Status tabágico | Itens do questionário | |||
---|---|---|---|---|
Frequenta pelo menos um dos pontos de venda | Frequenta algum ponto de venda de maços de cigarros e os percebe/visualiza em exposição | |||
n | % | n | % | |
Nunca fumantes | 7.561 | 98,9 | 7.561 | 100,0 |
Experimentadores | 2.317 | 99,3 | 2.278 | 98,8 |
Fumantes | 1.076 | 98,1 | 1.051 | 97,9 |
TOTAL | 10.954 | 98,9 | 10.961 | 99,2 |
Entre os meninos, 67,9% nunca fumaram, 21,3% já haviam experimentado cigarros, e 10,8% eram fumantes. Entre as meninas, essas proporções foram de, respectivamente, 69,9%, 21,1% e 9,0% (Tabela 2).
Tabela 2 Distribuição do número e proporção de escolares segundo sexo, ano escolar, idade e status tabágico. Brasil, 2014.
Variáveis | Status tabágico | Total | ||||||
---|---|---|---|---|---|---|---|---|
Nunca fumante | Experimentador | Fumante | ||||||
n | % | n | % | n | % | n | % | |
Sexo | ||||||||
Masculino | 3.285 | 67,9 | 1.030 | 21,3 | 520 | 10,8 | 4.835 | 100,0 |
Feminino | 4.143 | 69,9 | 1.247 | 21,1 | 533 | 9,0 | 5.923 | 100,0 |
Ano escolar | ||||||||
1 | 4.267 | 70,5 | 1.175 | 19,4 | 607 | 10,0 | 6.049 | 100,0 |
2 | 2.115 | 67,0 | 710 | 22,5 | 332 | 10,5 | 3.157 | 100,0 |
3 | 1.052 | 66,5 | 399 | 25,2 | 132 | 8,3 | 1.583 | 100,0 |
Idade, anos | ||||||||
14 | 375 | 73,5 | 69 | 13,5 | 66 | 12,9 | 510 | 100,0 |
15 | 2.491 | 74,0 | 612 | 18,2 | 263 | 7,8 | 3.366 | 100,0 |
16 | 2.474 | 67,3 | 804 | 21,9 | 398 | 10,8 | 3.676 | 100,0 |
17 | 2.069 | 64,5 | 797 | 24,8 | 343 | 10,7 | 3.209 | 100,0 |
Entre os escolares expostos que visualizaram os maços de cigarros nos pontos de venda, 18,9% eram susceptíveis ao tabagismo, enquanto entre os estudantes não expostos, 12,9% eram susceptíveis ao hábito de fumar. De acordo com essa distribuição, foi observada uma associação estatisticamente significante entre a exposição aos maços de cigarro nos pontos de venda e a susceptibilidade ao tabagismo (OR = 1,56; IC95%: 1,04-2,35; p = 0,029).
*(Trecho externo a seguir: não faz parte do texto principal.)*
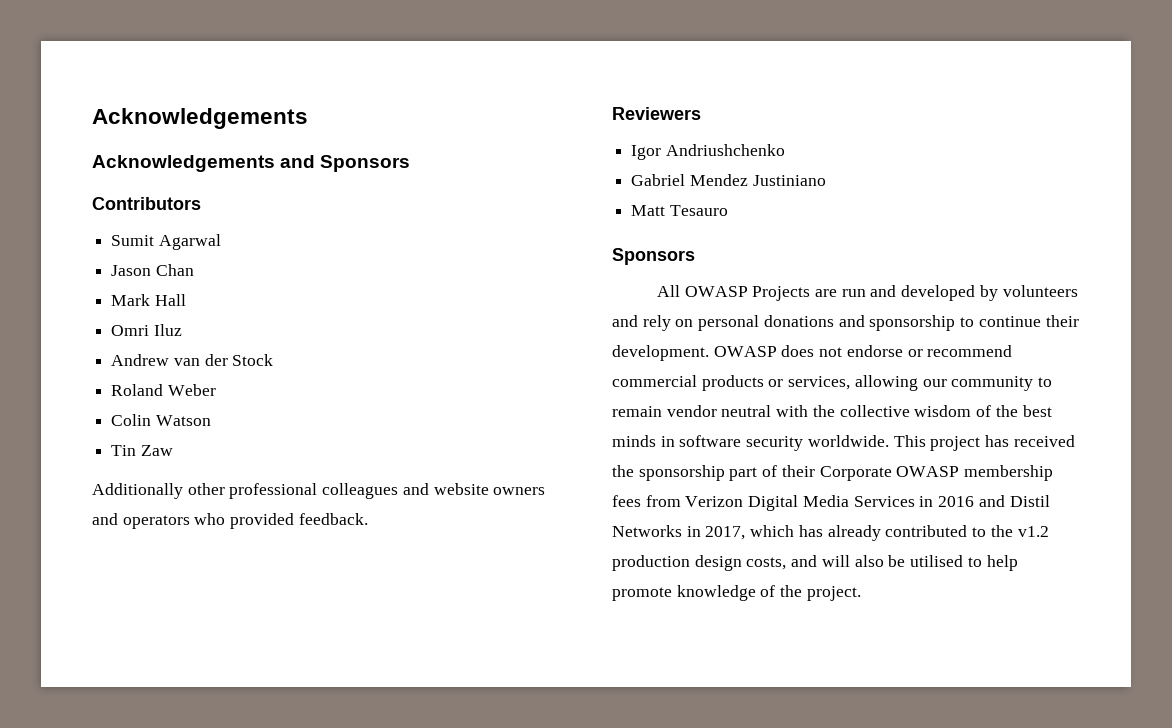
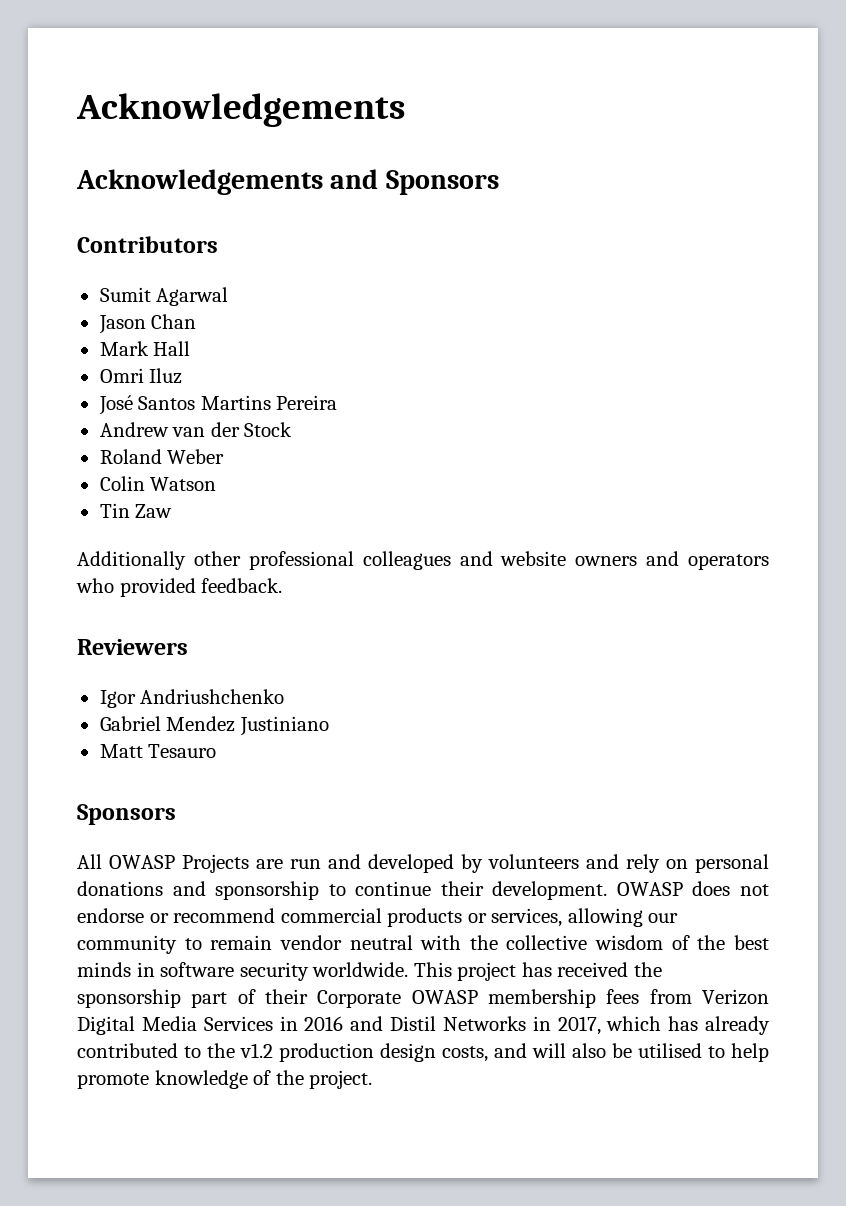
(182, 330) none -> [98,395,338,415] // José Santos Martins Pereira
Mackintosh et al.,13 em estudo realizado em 2008 no Reino Unido com jovens de 11 a 16 anos, identificaram uma elevada proporção de jovens expostos aos expositores de maços de cigarro (81,0%), sendo que os autores também identificaram uma associação estatisticamente significativa entre a exposição aos maços de cigarros nos pontos de venda e a susceptibilidade ao tabagismo (OR = 1,77; IC95%: 1,15-2,73; p = 0,029).
Outros estudos identificaram que crianças e adolescentes expostos aos maços de cigarros nos pontos de venda têm maior probabilidade de serem susceptíveis a fumar.14-16 Em uma revisão sistemática recentemente publicada, cujo objetivo era examinar a relação entre a promoção de produtos de tabaco em pontos de venda e a susceptibilidade ao tabagismo, entre outros, os autores concluíram que as evidências atuais apoiam a existência de uma associação positiva entre a exposição à promoção de produtos de tabaco nos pontos de venda e a susceptibilidade ao tabagismo.16
Como limitação do estudo, é importante destacar que a presente pesquisa é representativa dos adolescentes que frequentavam classes diurnas de escolas públicas e que estavam presentes no dia de aplicação do questionário em cinco capitais brasileiras.
Conclui-se que, com base em nossos resultados, a exposição aos maços de cigarros nos pontos de venda está associada à susceptibilidade ao tabagismo entre adolescentes brasileiros. Assim, os achados do presente estudo reforçam a importância de proibir a exposição de maços de cigarros nos pontos de venda.